外宮は正式には豊受大神宮(とようけだいじんぐう)といい、御饌都神(みけつかみ)である豊受大御神(とようけのおおみかみ)をお祀りしています。
第21代雄略天皇の御夢に天照坐皇大御神の御教があり、丹波国に祀られていたこの神をお迎えしたと伝えられています。
外宮所管の別宮は4、摂社は16、末社は8、所管社は4あります。
別宮とは宮号(きゅうごう)を有する社です。両正宮を本宮としてその別れの宮という意味です。
内宮所管の別宮は
- 荒祭宮(あらまつりのみや)・・・天照坐皇大御神荒御魂(あまてらしますすめおおみかみのあらみたま)を祀る
- 月読宮(つきよみのみや)・・・月読尊(つきよみのみこと)を祀る
- 月読荒御魂宮(つきよみあらみたまのみや)・・・月読尊の荒御魂を祀る
- 伊佐奈岐宮(いざなぎのみや)・・・伊弉諾尊(いざなぎのみこと)を祀る
- 伊佐奈弥宮(いざなみのみや)・・・伊弉冉尊(いざなみのみこと)を祀る
- 滝原宮(たきはらのみや)・・・皇大御神御魂(すめおおみかみのみたま)を祀る
- 滝原竝宮(たきはらのならびのみや)・・・皇大御神御魂を祀る
- 伊雑宮(いざわのみや)・・・皇大御神御魂を祀る
- 風日祈宮(かざひのみのみや)・・・級長津彦命(しなつひこのみこと)、級長戸辺命(しなとべのみこと)を祀る
- 倭姫宮(やまとひめのみや)・・・倭姫命(やまとひめのみこと)を祀る
の10社、外宮所管の別宮は
- 多賀宮(たがのみや)・・・豊受大御神荒御魂(とようけのおおみかみのあらみたま)を祀る
- 土宮(つちのみや)・・・大土乃御祖神(おほつちのみおやのかみ)を祀る
- 月夜見宮(つきよみのみや)・・・月夜見尊(つきよみのみこと)、月夜見尊荒御魂(つきよみのみことのあらみたま)を祀る
- 風宮(かぜのみや)・・・級長津彦命(しなつひこのみこと)、級長戸辺命(しなとべのみこと)を祀る
の4社です。別宮については、いずれ個別に紹介したいと思います。
摂社は延喜式神名帳(えんぎしきじんみょうちょう)に記されている神社です。延喜式神名帳とは平安時代に編纂された法令集『延喜式』の巻9・10のことで、ここには全国の神社3000余社が記されています。延喜式神名帳に記されている神社を一般には「式内社」と呼びますが、摂社はいわば神宮所管の神社で式内社であるものと言えると思います。
(ちなみに伊太祁曽神社も式内社です)
末社は延暦儀式帳に記載があるが延喜式に記載のないものを言います。延暦儀式帳とは延喜式編纂よりも前の延暦年間に神宮から朝廷に提出された書面で、神宮の由緒や祭典などについて詳細に記されています。『皇大神宮儀式帳』『止由氣宮儀式帳』を総称して「延暦の儀式帳」という呼び方をします。

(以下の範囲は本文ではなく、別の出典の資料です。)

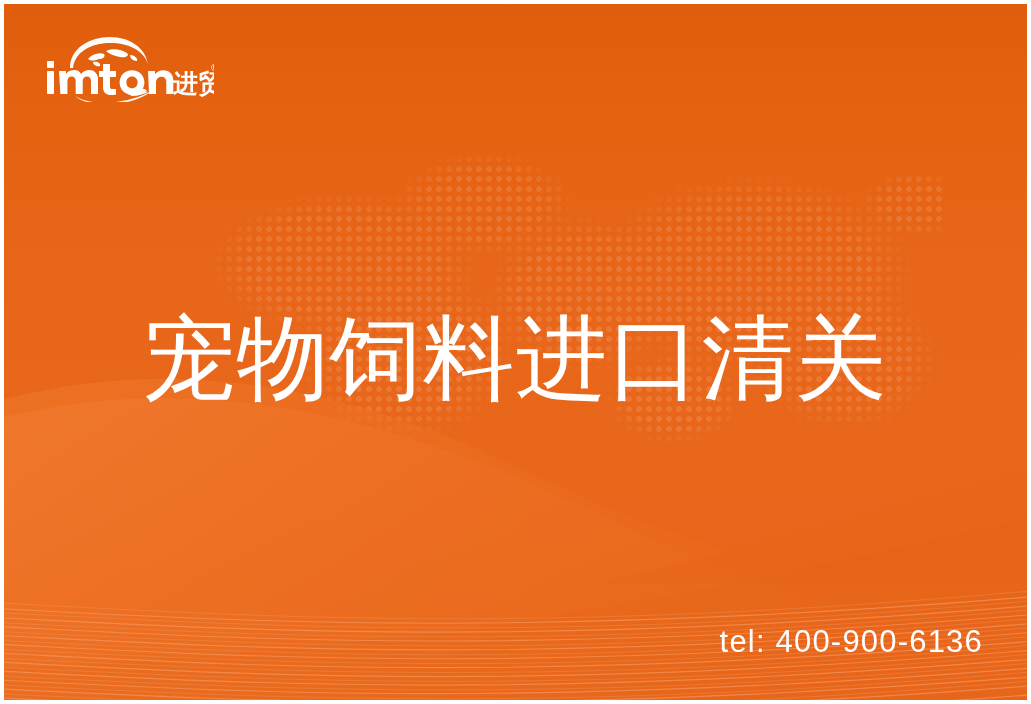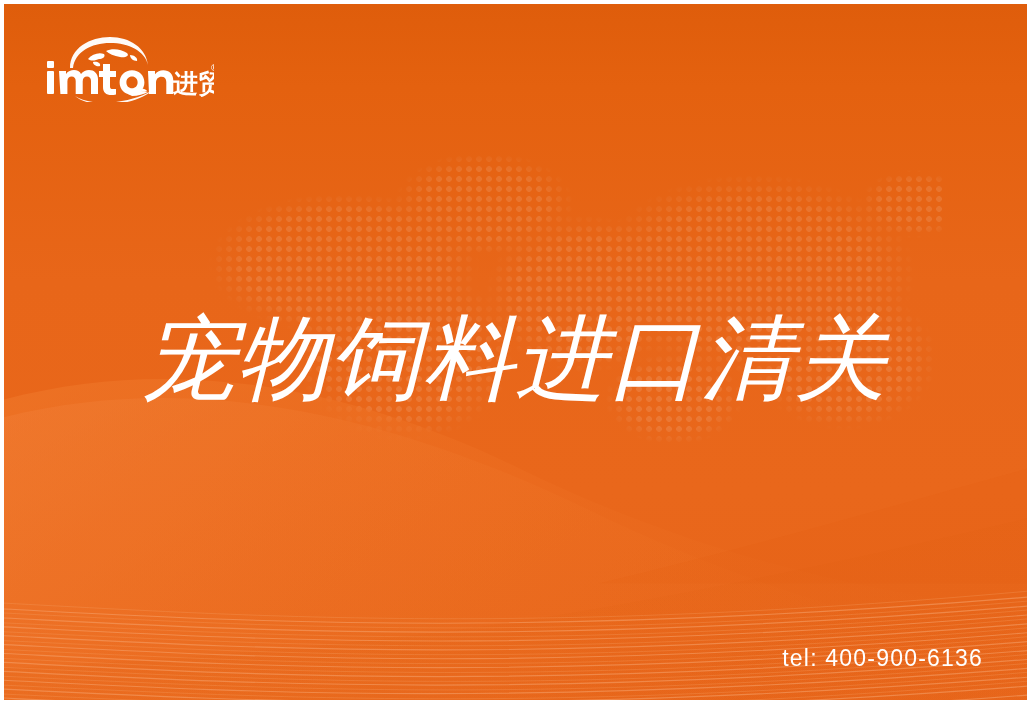"宠物饲料进口清关" #headline .hl-line { font-style: italic -> none }
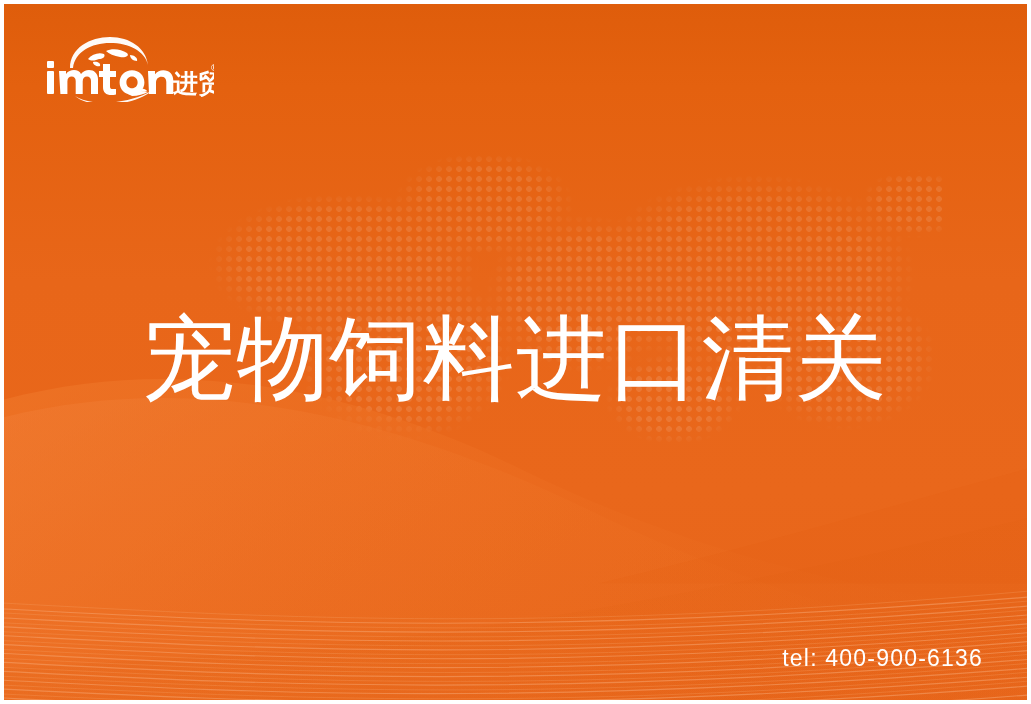"tel: 400-900-6136" #tel { bottom: 28px -> 40px; font-size: 23px -> 31px }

所管社は上記以外に神宮が祭祀の執行に直接関係のある神々をお祀りし、末社に準じて祭祀を行う神社を言います。
こういった多数の神社を総称して 神宮 と呼ぶのです。
ですから、これらを巡拝するだけでも、伊勢に何度足を運んでも毎回違う参拝の仕方ができるというのも、神宮のすごいところです。
次回は、神宮のお参りの仕方について記したいと思います。